YOUR ASSIGNMENT:
Apart from the pictures, everything in the lines below must be printed exactly.

-*-*-

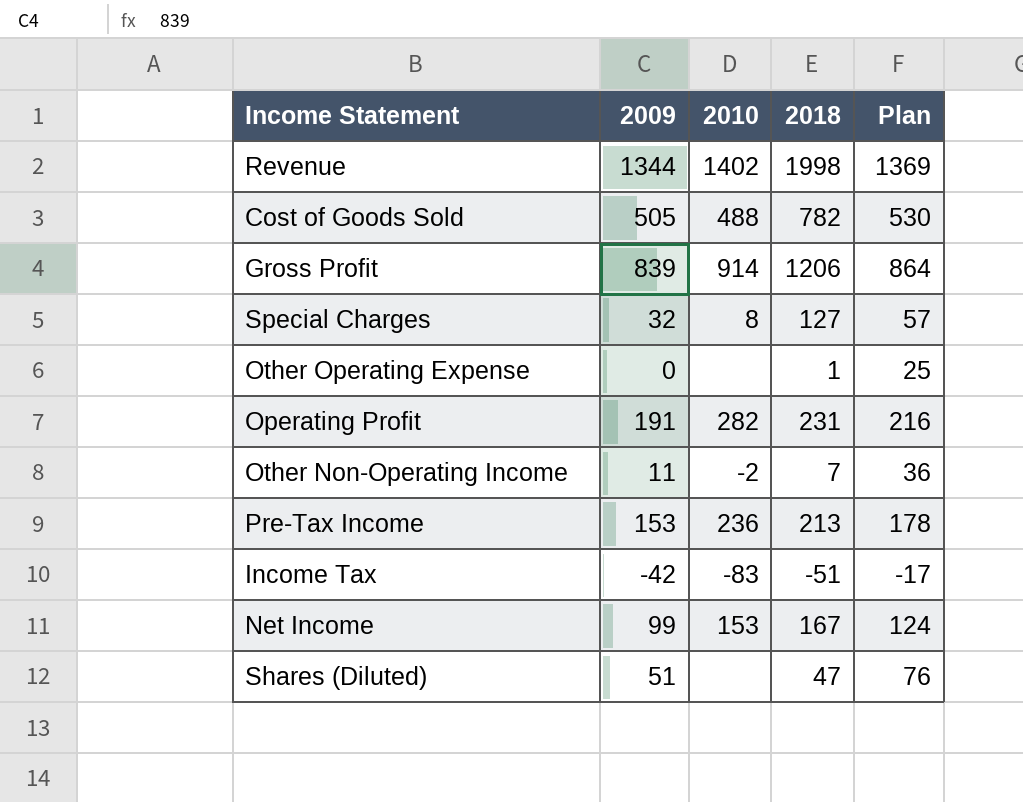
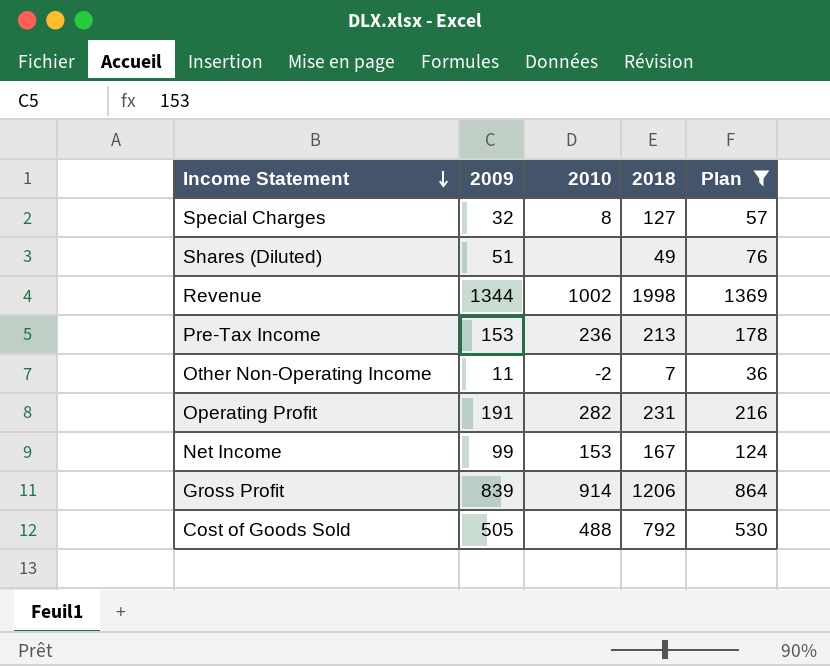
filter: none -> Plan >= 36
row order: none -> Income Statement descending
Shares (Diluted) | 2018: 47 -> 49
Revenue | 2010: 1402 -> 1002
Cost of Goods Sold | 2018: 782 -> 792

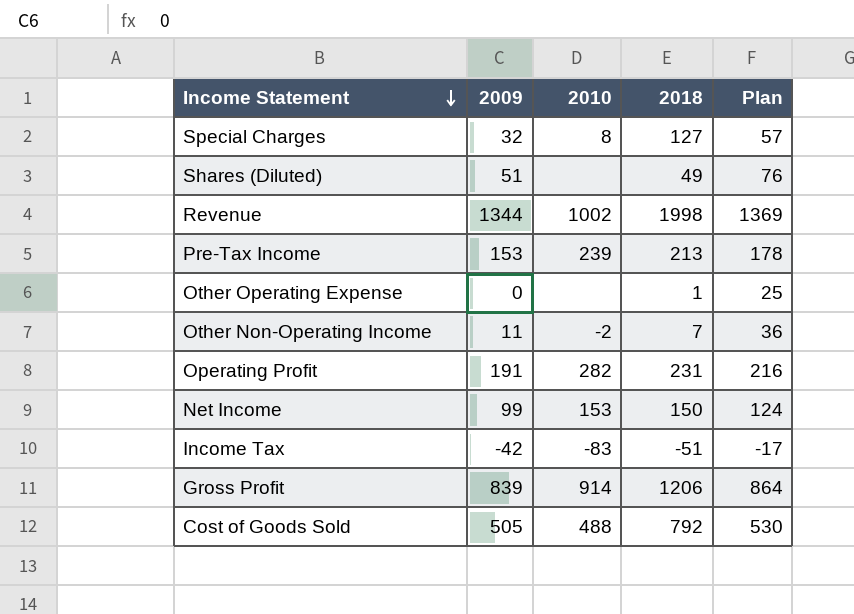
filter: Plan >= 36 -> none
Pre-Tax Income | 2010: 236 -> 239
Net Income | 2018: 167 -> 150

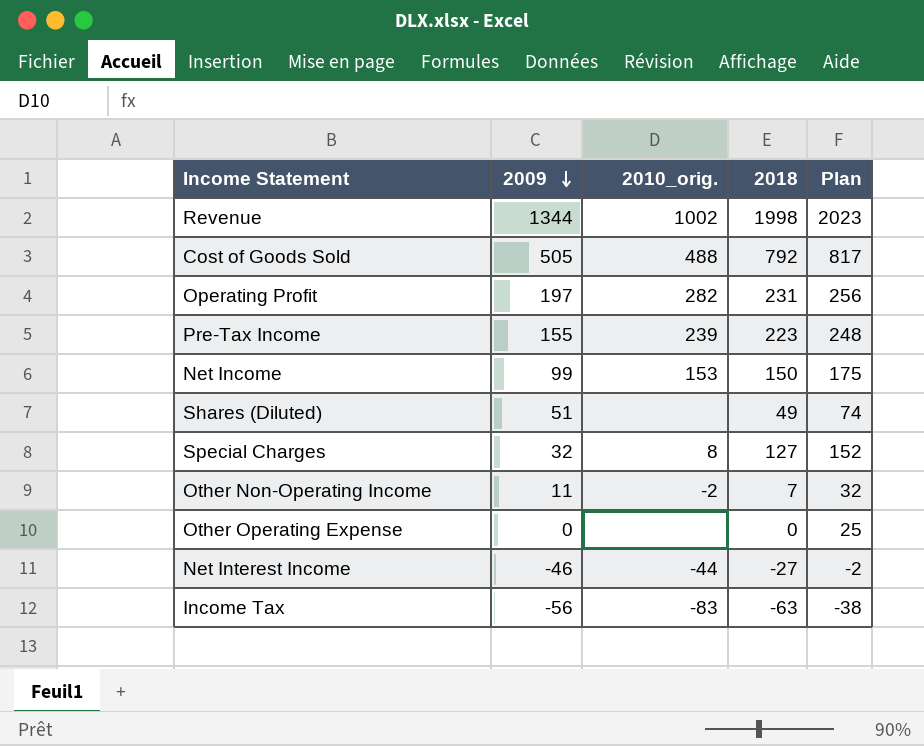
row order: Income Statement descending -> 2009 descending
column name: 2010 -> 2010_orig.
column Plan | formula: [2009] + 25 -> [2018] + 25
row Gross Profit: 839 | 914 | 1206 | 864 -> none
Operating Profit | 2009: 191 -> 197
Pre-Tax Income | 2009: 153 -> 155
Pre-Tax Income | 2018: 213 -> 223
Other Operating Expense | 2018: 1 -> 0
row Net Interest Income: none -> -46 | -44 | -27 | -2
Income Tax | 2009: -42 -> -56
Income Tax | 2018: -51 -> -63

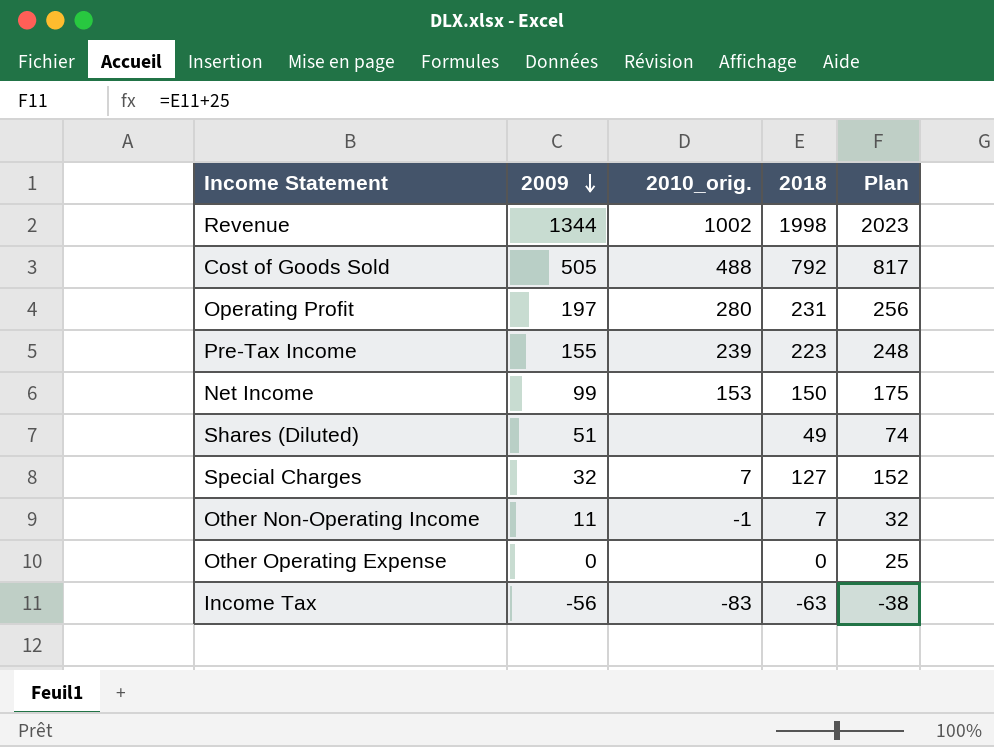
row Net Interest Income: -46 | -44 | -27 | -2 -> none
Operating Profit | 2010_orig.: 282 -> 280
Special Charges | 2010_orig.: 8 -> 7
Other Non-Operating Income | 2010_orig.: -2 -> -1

-*-*-

FINAL ANSWER:
filter: none -> Plan >= 36
row order: none -> Income Statement descending
Shares (Diluted) | 2018: 47 -> 49
Revenue | 2010: 1402 -> 1002
Cost of Goods Sold | 2018: 782 -> 792

filter: Plan >= 36 -> none
Pre-Tax Income | 2010: 236 -> 239
Net Income | 2018: 167 -> 150

row order: Income Statement descending -> 2009 descending
column name: 2010 -> 2010_orig.
column Plan | formula: [2009] + 25 -> [2018] + 25
row Gross Profit: 839 | 914 | 1206 | 864 -> none
Operating Profit | 2009: 191 -> 197
Pre-Tax Income | 2009: 153 -> 155
Pre-Tax Income | 2018: 213 -> 223
Other Operating Expense | 2018: 1 -> 0
row Net Interest Income: none -> -46 | -44 | -27 | -2
Income Tax | 2009: -42 -> -56
Income Tax | 2018: -51 -> -63

row Net Interest Income: -46 | -44 | -27 | -2 -> none
Operating Profit | 2010_orig.: 282 -> 280
Special Charges | 2010_orig.: 8 -> 7
Other Non-Operating Income | 2010_orig.: -2 -> -1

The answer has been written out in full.